I took Will on some big adventures while he visited the Pacific Northwest, but we also went on a bunch of tiny adventures.

Revolving case of donuts at VooDoo Donuts.

We explored a lot around Portland. There is so much fun stuff to see and do in the city, as I am sure is true for any city. Portland has a great vibe and prides itself on being tolerant. The amount of kindness shown by strangers on the street in Portland far outshines any city I’ve ever lived in, and though we (like everyone) definitely need to improve our appreciation for people who are different, the effort that is made is noticeable. It’s a great small city.

We parked by a giant bronze elephant statue, visited the giant Powell’s bookstore, then walked to VooDoo Donuts, a famous portland donut shop that everyone wants to visit. Their pink and eclectic shop is entertaining while you wait (there is always a line) for a donut. We sat outside to eat our donuts and Will liked his so much that when he finished he let out a whoop and did a fist pump. A passing homeless man laughed and said it must have been a pretty good donut. 🙂

The woman is wondering if the guy at the counter is contemplating the deformed chandelier, or the giant donut on the ceiling (not shown in the photograph).

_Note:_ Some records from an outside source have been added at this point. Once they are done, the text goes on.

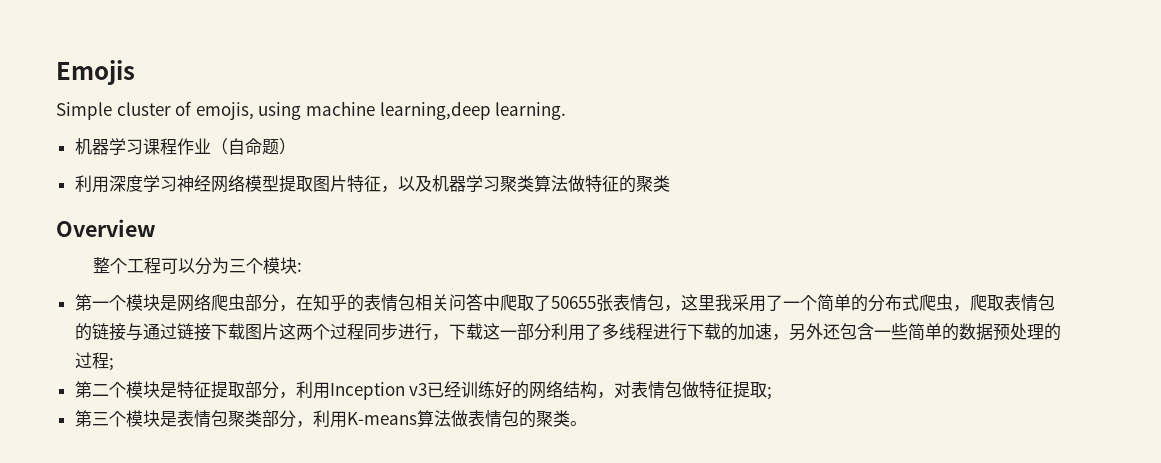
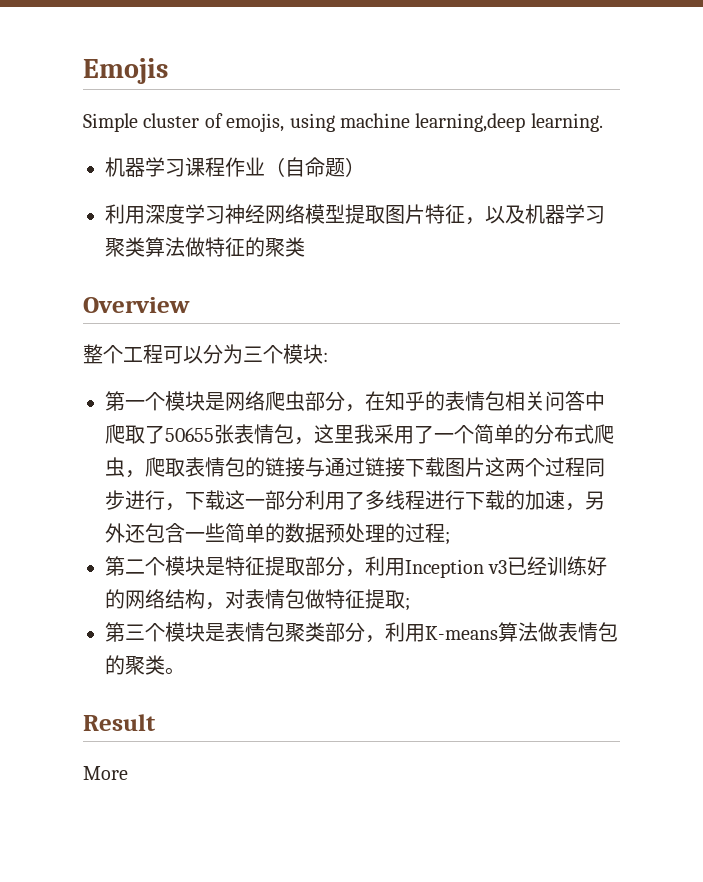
(587, 423) none -> [83,714,156,731] [83,766,128,780] // Result // More

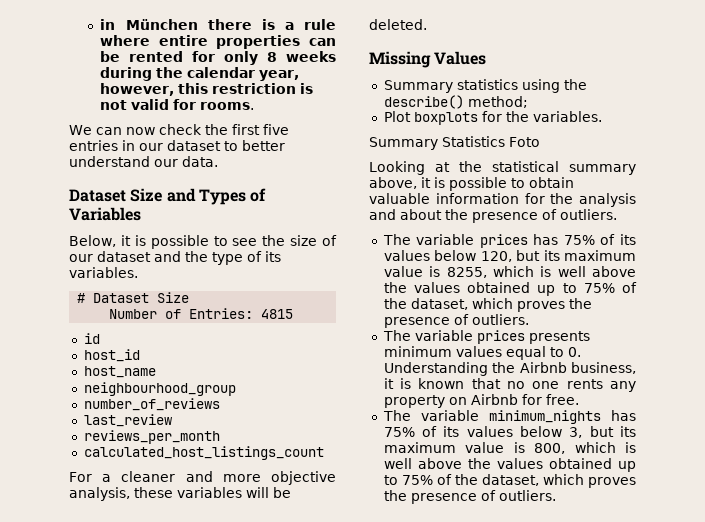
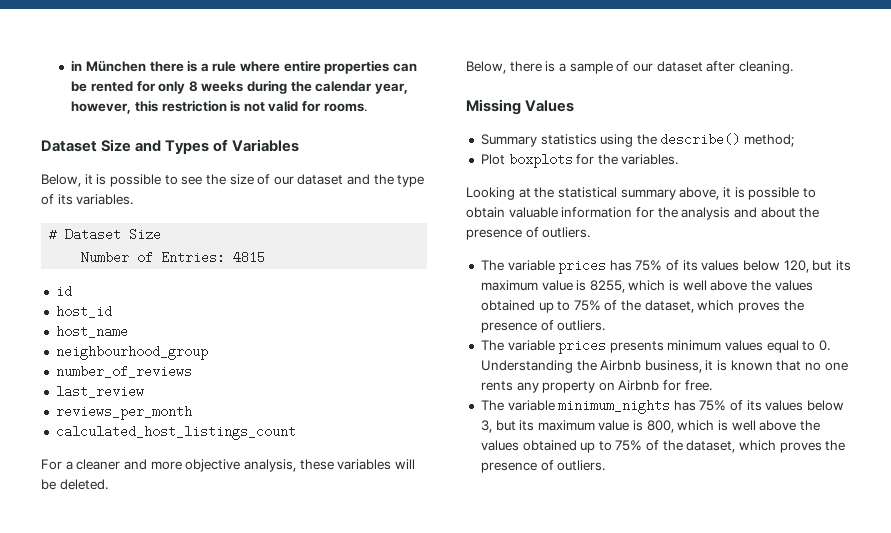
[69,124,289,135] [69,140,285,151] [69,156,218,167] // We can now check the first five entries in our dataset to better understand our data. -> (367, 107) none
(427, 24) none -> [466,61,793,74] // Below, there is a sample of our dataset after cleaning.
[369,136,540,150] // Summary Statistics Foto -> (679, 159) none

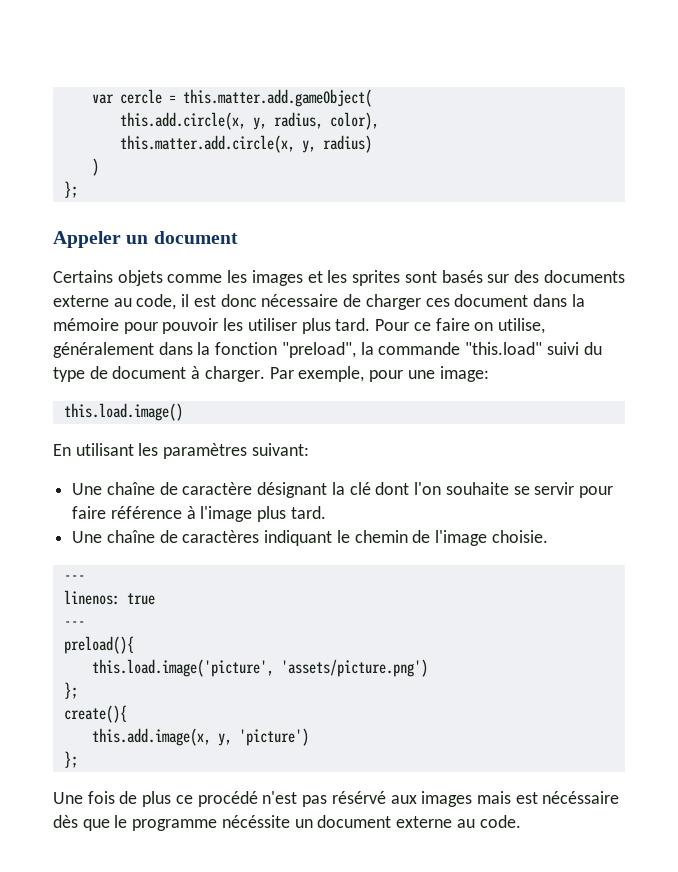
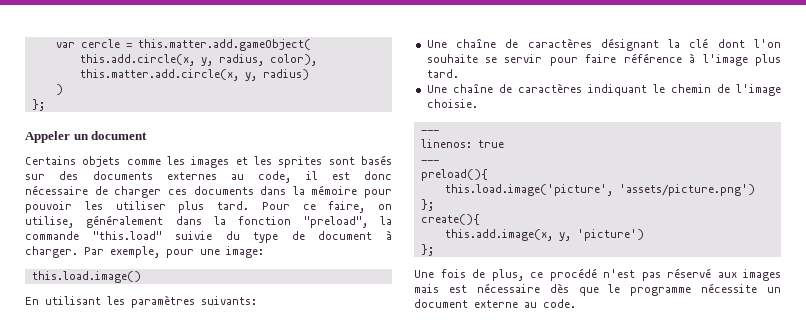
[53,295,109,307] externe -> [166,172,217,180] externes
[454,294,529,307] document -> [193,186,254,195] documents
[435,318,470,331] faire -> [328,201,366,213] faire,
[546,342,579,355] suivi -> [175,231,213,240] suivie
[251,443,309,456] [72,482,253,495] suivant: // Une chaîne de caractère -> [201,296,257,305] [426,38,592,48] suivants: // Une chaîne de caractères
[142,791,172,807] plus -> [491,269,524,281] plus,
[331,791,386,804] résérvé -> [667,268,711,278] réservé
[542,791,620,804] nécéssaire -> [476,283,540,293] nécessaire
[221,815,290,828] nécéssite -> [701,283,758,293] nécessite

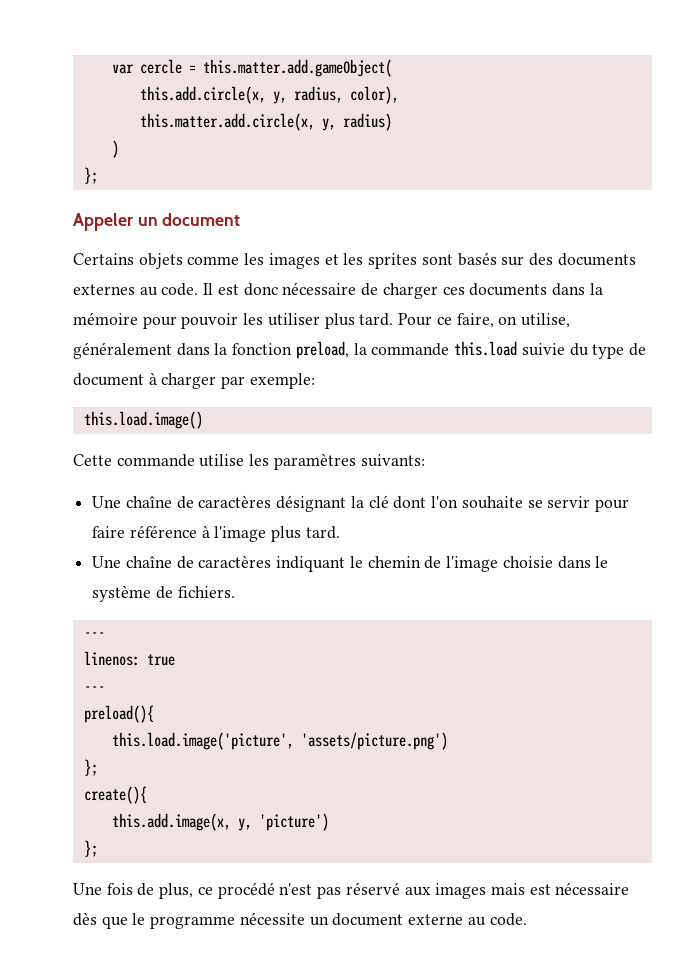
[258,171,318,183] code, il -> [161,283,214,296] code. Il
[303,216,368,228] "preload", -> [295,341,349,359] preload,
[92,231,162,240] "this.load" -> [454,341,518,356] this.load
[25,246,264,258] [31,271,141,283] [25,296,101,305] charger. Par exemple, pour une image: // this.load.image() // En utilisant -> [161,373,315,389] [83,411,203,429] [73,454,245,467] charger par exemple: // this.load.image() // Cette commande utilise
[426,99,478,108] choisie. -> [502,556,609,569] [92,585,235,602] choisie dans le système de fichiers.

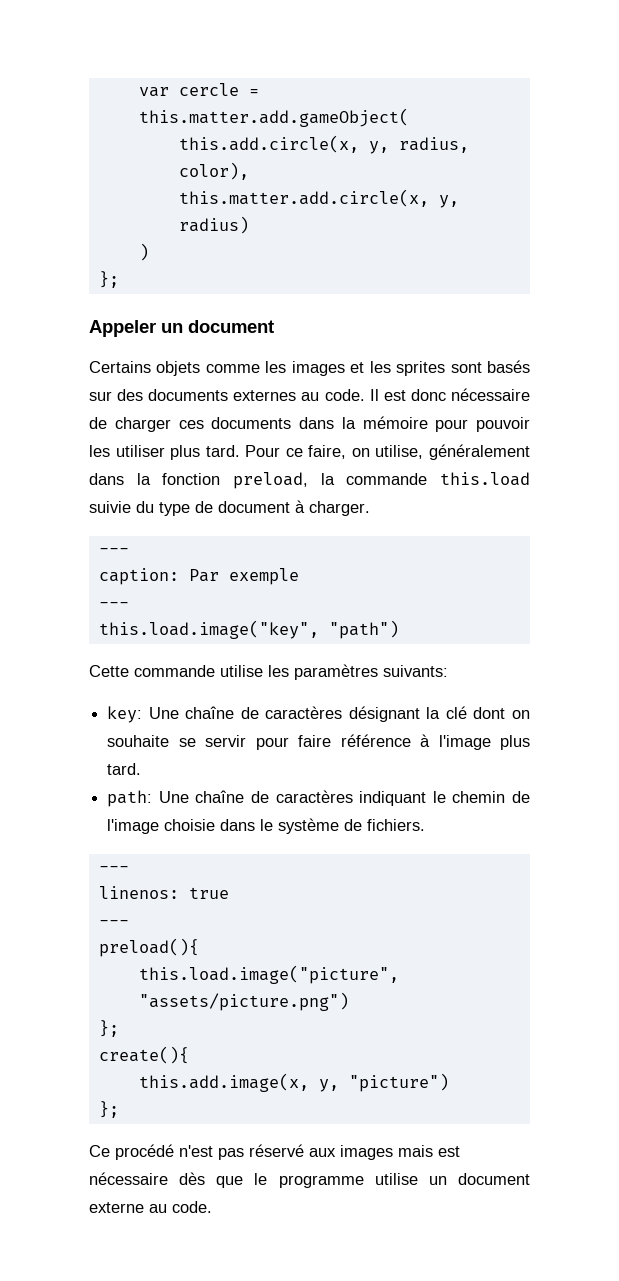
[161,373,315,389] [83,411,203,429] charger par exemple: // this.load.image() -> [309,501,370,516] [98,548,129,554] [98,568,299,585] [98,602,129,608] [98,620,399,639] charger. // --- // caption: Par exemple // --- // this.load.image("key", "path")
(425, 460) none -> [107,706,143,723] key:
[431,496,459,508] l'on -> [512,710,530,719] on
(340, 532) none -> [107,790,153,807] path:
[111,732,448,750] this.load.image('picture', 'assets/picture.png') -> [138,965,399,984] [138,992,349,1011] this.load.image("picture", "assets/picture.png")
[258,813,329,831] [83,840,98,857] [73,883,213,899] 'picture') // }; // Une fois de plus, ce -> [348,1073,449,1092] [98,1101,119,1118] [89,1145,110,1157] "picture") // }; // Ce
[239,912,305,925] nécessite -> [374,1173,418,1185] utilise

I pointed out wall art when we saw it. Portland has some great street art and murals.

Next we walked to Mill Ends Park, in the Guinness Book of World Records for world’s smallest city park, at 452.16 square inches. I thought for sure I had told the back story of Mill Ends Park in a previous blog about it, but I did not. Dick Fagan was a journalist whose office window looked onto the spot where a utility hole was prepared, but no pole ever erected. He imagined a park there, named it after the pieces cut off timber in a mill, and began writing about it in the paper. His dream came to life. This post will be long, so I’ll skip the full story to save space. The park has a sign now, but I liked it better without the sign because that made it feel more like a scavenger hunt to find it.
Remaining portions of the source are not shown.